** About this task **
If a line in the data below includes the string "none", please return a copy of it.

** Given records **
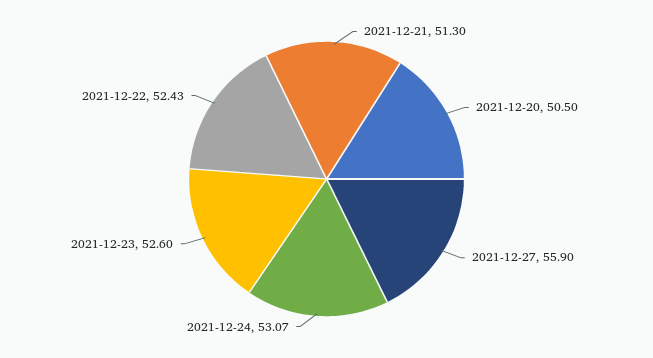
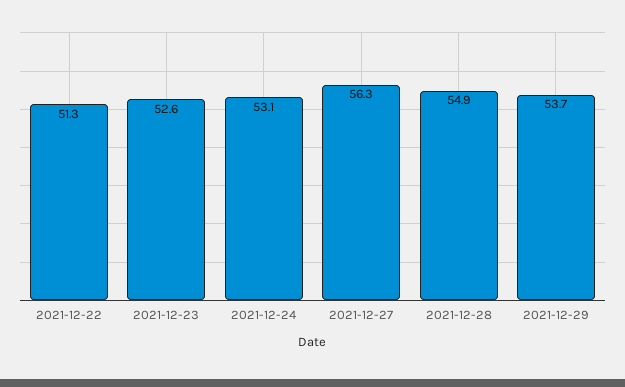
2021-12-21: 51.3 -> none
2021-12-20: 50.5 -> none
2021-12-27: 55.9 -> 56.3
2021-12-22: 52.43 -> 51.3
2021-12-28: none -> 54.9
2021-12-29: none -> 53.7

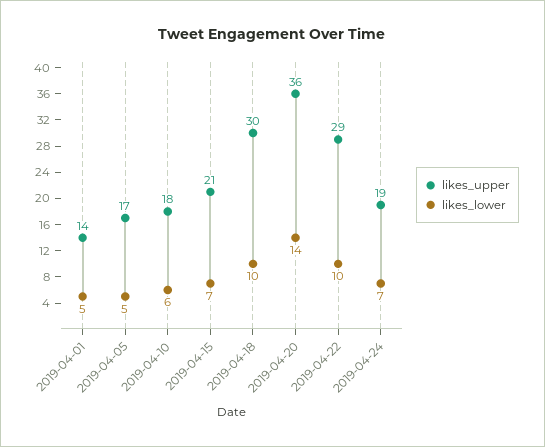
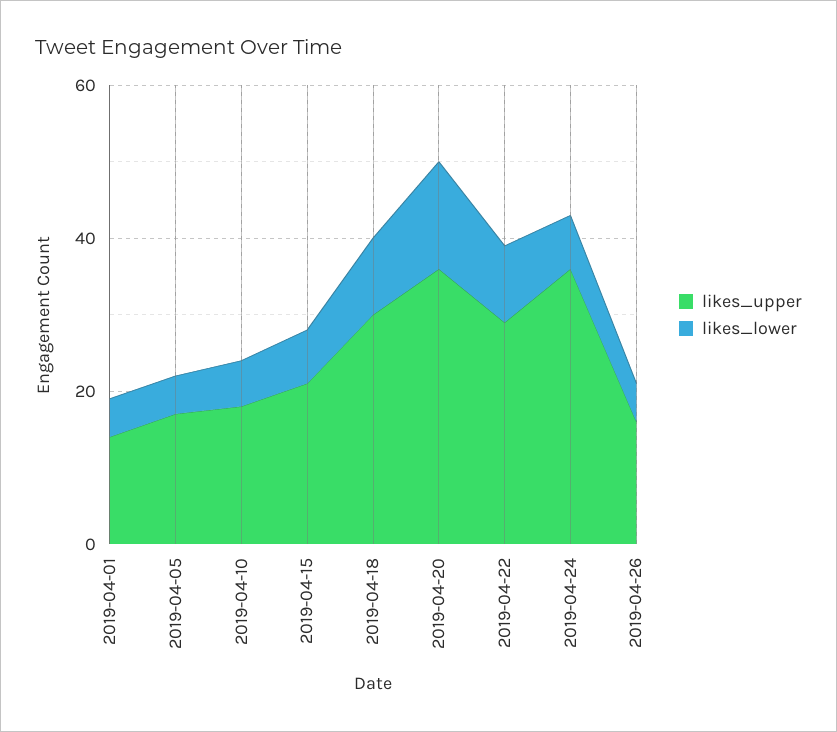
likes_upper, 2019-04-24: 19 -> 35
likes_upper, 2019-04-26: none -> 15
likes_lower, 2019-04-26: none -> 5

** Finished task **
2021-12-21: 51.3 -> none
2021-12-20: 50.5 -> none
2021-12-28: none -> 54.9
2021-12-29: none -> 53.7
likes_upper, 2019-04-26: none -> 15
likes_lower, 2019-04-26: none -> 5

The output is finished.